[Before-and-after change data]

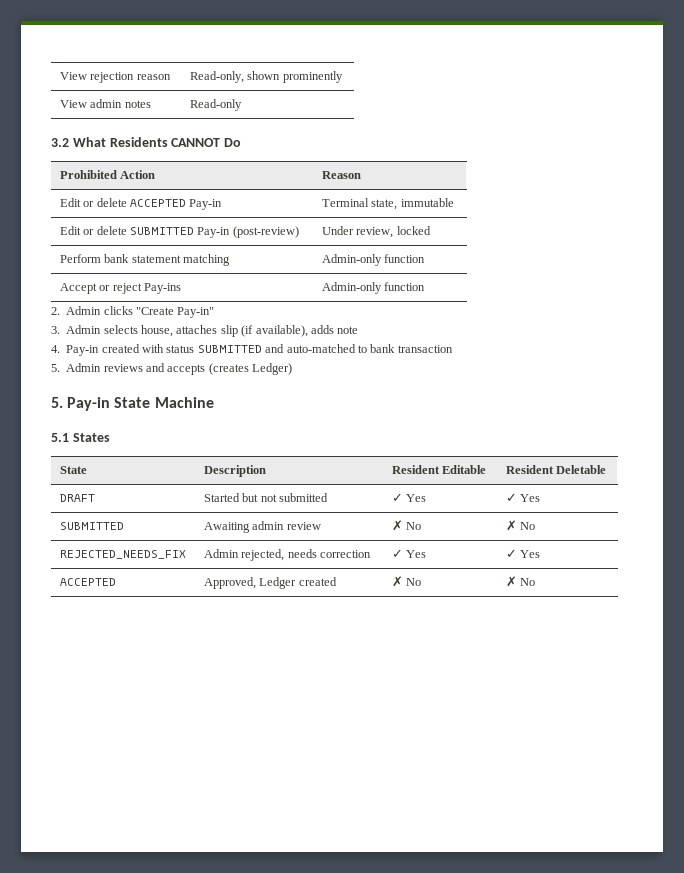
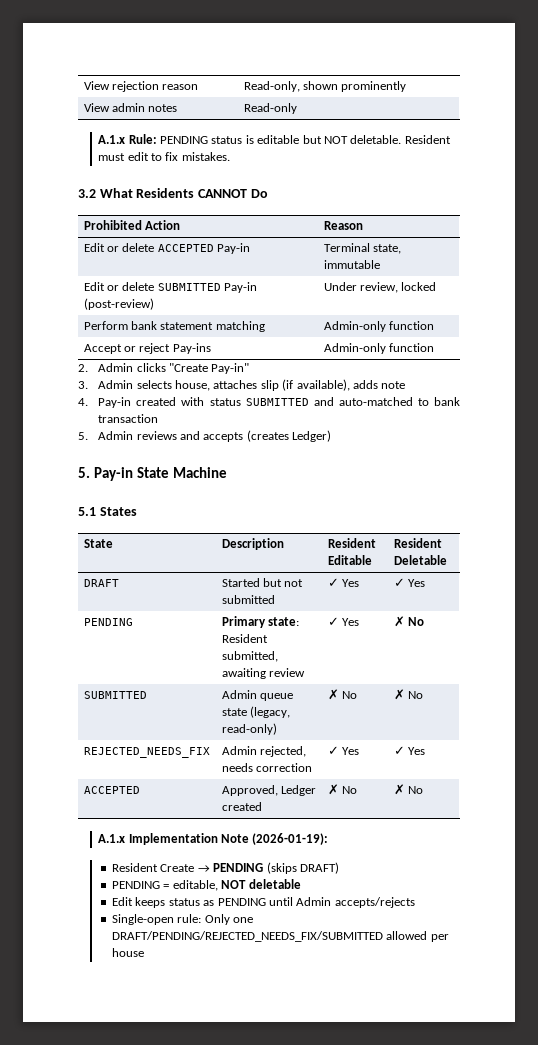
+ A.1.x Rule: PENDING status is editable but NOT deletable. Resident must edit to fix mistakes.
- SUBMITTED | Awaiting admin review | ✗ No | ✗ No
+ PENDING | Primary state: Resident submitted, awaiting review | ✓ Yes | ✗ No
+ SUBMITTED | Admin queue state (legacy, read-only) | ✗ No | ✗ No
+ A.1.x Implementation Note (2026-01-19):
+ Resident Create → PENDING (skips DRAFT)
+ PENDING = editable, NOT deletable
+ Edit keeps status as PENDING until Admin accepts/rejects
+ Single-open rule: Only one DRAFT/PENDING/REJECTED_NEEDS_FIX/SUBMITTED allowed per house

--

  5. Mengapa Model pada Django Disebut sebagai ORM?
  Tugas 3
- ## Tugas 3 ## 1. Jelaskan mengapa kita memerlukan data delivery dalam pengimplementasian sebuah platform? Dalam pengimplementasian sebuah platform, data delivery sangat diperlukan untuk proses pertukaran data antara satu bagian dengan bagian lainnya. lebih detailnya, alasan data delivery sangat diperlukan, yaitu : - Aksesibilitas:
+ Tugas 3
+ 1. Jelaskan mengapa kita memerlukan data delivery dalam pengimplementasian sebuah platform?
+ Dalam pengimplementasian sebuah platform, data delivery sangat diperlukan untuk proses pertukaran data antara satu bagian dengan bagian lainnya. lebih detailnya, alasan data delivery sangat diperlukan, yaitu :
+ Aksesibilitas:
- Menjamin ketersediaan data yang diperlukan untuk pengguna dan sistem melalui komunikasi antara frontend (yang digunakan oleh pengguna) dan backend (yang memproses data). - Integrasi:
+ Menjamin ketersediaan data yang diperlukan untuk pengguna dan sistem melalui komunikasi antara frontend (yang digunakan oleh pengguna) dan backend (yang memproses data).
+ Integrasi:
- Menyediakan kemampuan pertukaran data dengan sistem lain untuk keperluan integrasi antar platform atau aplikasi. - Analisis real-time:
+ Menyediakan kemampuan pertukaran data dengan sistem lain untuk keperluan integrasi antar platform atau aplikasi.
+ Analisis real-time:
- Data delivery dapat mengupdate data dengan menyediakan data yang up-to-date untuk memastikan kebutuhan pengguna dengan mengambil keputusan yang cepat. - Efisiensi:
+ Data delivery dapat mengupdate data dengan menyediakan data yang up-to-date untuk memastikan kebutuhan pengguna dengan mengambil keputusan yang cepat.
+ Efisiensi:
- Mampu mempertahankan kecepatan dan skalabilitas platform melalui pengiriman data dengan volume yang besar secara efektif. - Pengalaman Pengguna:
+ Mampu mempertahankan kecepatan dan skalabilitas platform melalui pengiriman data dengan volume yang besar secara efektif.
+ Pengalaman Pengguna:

Task objective: Copy exactly the stretch of data above from the line with "to fix mistakes." through the line with "editable, NOT deletable", and omit all other lines.

Solution:
+ A.1.x Rule: PENDING status is editable but NOT deletable. Resident must edit to fix mistakes.
- SUBMITTED | Awaiting admin review | ✗ No | ✗ No
+ PENDING | Primary state: Resident submitted, awaiting review | ✓ Yes | ✗ No
+ SUBMITTED | Admin queue state (legacy, read-only) | ✗ No | ✗ No
+ A.1.x Implementation Note (2026-01-19):
+ Resident Create → PENDING (skips DRAFT)
+ PENDING = editable, NOT deletable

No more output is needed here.